When the others is already at the ground, we went inside to have a break. Uncle Ford has made sandwiches and juice, although Mabel made Mabel Juice. No one dared to drink without being forced to vomit glitters and stickers. We're round up by the table, Mabel at my left and Soos at my right. Teasing, jokes and slight arguments when it comes to a serious topic or just something ridiculous.

It was just some normal day, I've missed this feeling. Like we dont care anything what will happen. Even if a another apocalypse happen. Its not that I want it to happen, the last one is enough. Thank you very much.

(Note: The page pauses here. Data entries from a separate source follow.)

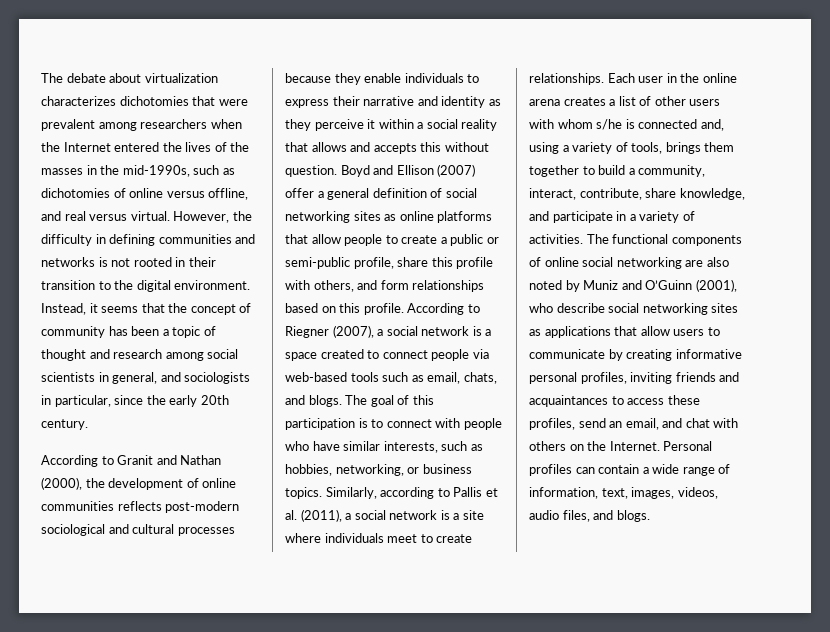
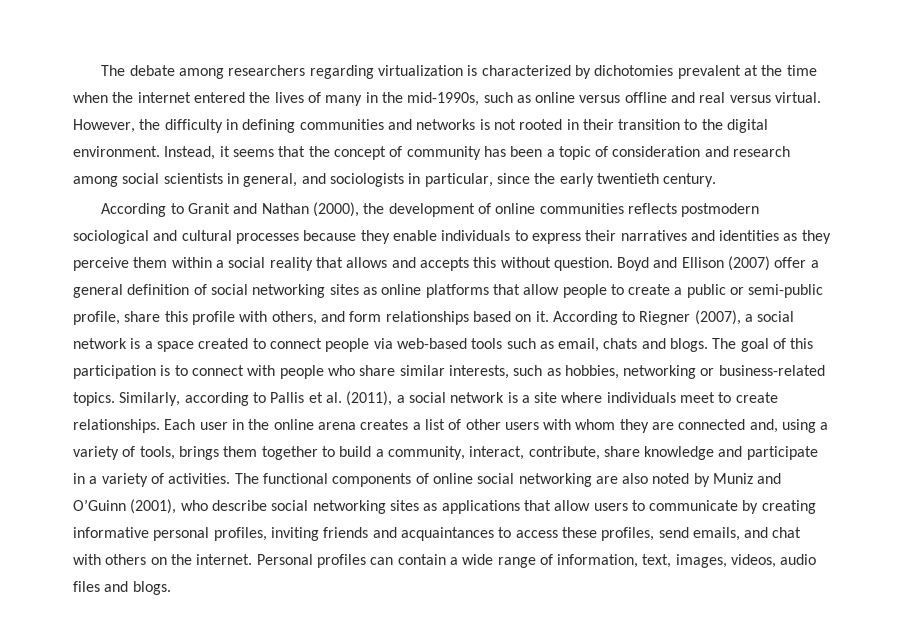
- The debate about virtualization characterizes dichotomies that were prevalent among researchers when the Internet entered the lives of the masses in the mid-1990s, such as dichotomies of online versus offline, and real versus virtual.
+ The debate among researchers regarding virtualization is characterized by dichotomies prevalent at the time when the internet entered the lives of many in the mid-1990s, such as online versus offline and real versus virtual.
- Instead, it seems that the concept of community has been a topic of thought and research among social scientists in general, and sociologists in particular, since the early 20th century.
+ Instead, it seems that the concept of community has been a topic of consideration and research among social scientists in general, and sociologists in particular, since the early twentieth century.
- According to Granit and Nathan (2000), the development of online communities reflects post-modern sociological and cultural processes because they enable individuals to express their narrative and identity as they perceive it within a social reality that allows and accepts this without question.
+ According to Granit and Nathan (2000), the development of online communities reflects postmodern sociological and cultural processes because they enable individuals to express their narratives and identities as they perceive them within a social reality that allows and accepts this without question.
- Boyd and Ellison (2007) offer a general definition of social networking sites as online platforms that allow people to create a public or semi-public profile, share this profile with others, and form relationships based on this profile.
+ Boyd and Ellison (2007) offer a general definition of social networking sites as online platforms that allow people to create a public or semi-public profile, share this profile with others, and form relationships based on it.
- According to Riegner (2007), a social network is a space created to connect people via web-based tools such as email, chats, and blogs.
+ According to Riegner (2007), a social network is a space created to connect people via web-based tools such as email, chats and blogs.
- The goal of this participation is to connect with people who have similar interests, such as hobbies, networking, or business topics.
+ The goal of this participation is to connect with people who share similar interests, such as hobbies, networking or business-related topics.
- Each user in the online arena creates a list of other users with whom s/he is connected and, using a variety of tools, brings them together to build a community, interact, contribute, share knowledge, and participate in a variety of activities.
+ Each user in the online arena creates a list of other users with whom they are connected and, using a variety of tools, brings them together to build a community, interact, contribute, share knowledge and participate in a variety of activities.
- The functional components of online social networking are also noted by Muniz and O’Guinn (2001), who describe social networking sites as applications that allow users to communicate by creating informative personal profiles, inviting friends and acquaintances to access these profiles, send an email, and chat with others on the Internet.
+ The functional components of online social networking are also noted by Muniz and O’Guinn (2001), who describe social networking sites as applications that allow users to communicate by creating informative personal profiles, inviting friends and acquaintances to access these profiles, send emails, and chat with others on the internet.
- Personal profiles can contain a wide range of information, text, images, videos, audio files, and blogs.
+ Personal profiles can contain a wide range of information, text, images, videos, audio files and blogs.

I brushed my hand at my pocket, realizing that my phone is not with me. I pushed myself out of the chair "I'll just get my phone" I say

"Oh, sure, Dip."

I went to my room, and not so suprisingly but made my chest explode. Bill was asleep at my bed, peacefully. His top hat on top of his chest, hands on his stomache. I closed the door. As if he was looking all dead laying inside a coffin. And yet, still beautiful.

I sat by the side, gazing upon him. Just by looking at him, sleeping. I'm getting sleepy too. But, I've slept enough. I dont want to endure another sleepy day. I smiled warily and patted his head softly.

I was never good at words. But I want to say something, but it just wont come out.

I sighed, annoyed by my idiotism. I stood up and took my phone, it is by my desk. Then, there's this sudden temptation. I wanna take a picture of him, while sleeping. I shifted my eyes to the phone then to him. Dammit. I cant choose! I chewed on my bottom lip. To go or not to go.

Before I knew it, I was carassing his hair. It was really soft. He said, he made this body for him. Well, he really made a damn, sexy body. And also, for what purpose?

"Mhm.." He moaned, opening his eye. I froze still, sweating alot and yet I didnt pulled away my hand.

Bill looked at me, directly. He wasn't surprised but he smirked teasingly, he grabbed my wrist "My.. Hello, Pine Tree." He greeted.

I swallowed, trying to pull myself free. My cheeks heaten, I was dead embarassed and nervous "L-Let me go, you isosceles idiot!" I shrieked.

He sat upright, pulling me on him. I gasped. Now, I am between his legs. My arms between him. My chest just exploded so as my face. My whole face is beat red. Can I still handle this?

He moved both of his hands to cup both of my redden cheeks. I flinched and started shaking. Uwa. I feel so weak. He always touch me like this, but now, it can make me faint.

"Are you scared of me, Pine Tree?" He asked. This question made me look up at him, doubting what he had just said. But he has a sadden-serious expression. Making me guilty, I shaked my head.

"N-No! I-Its not that. I.. I'm not scared, we-well. It still de-depends.." I muttered. What I'm scared of? I dont know. If I'm a normal girl, I'll be afraid just by a broken nail and no conditioner to use. And yet, I'm differently weird. "I'm sorry.." I whispered.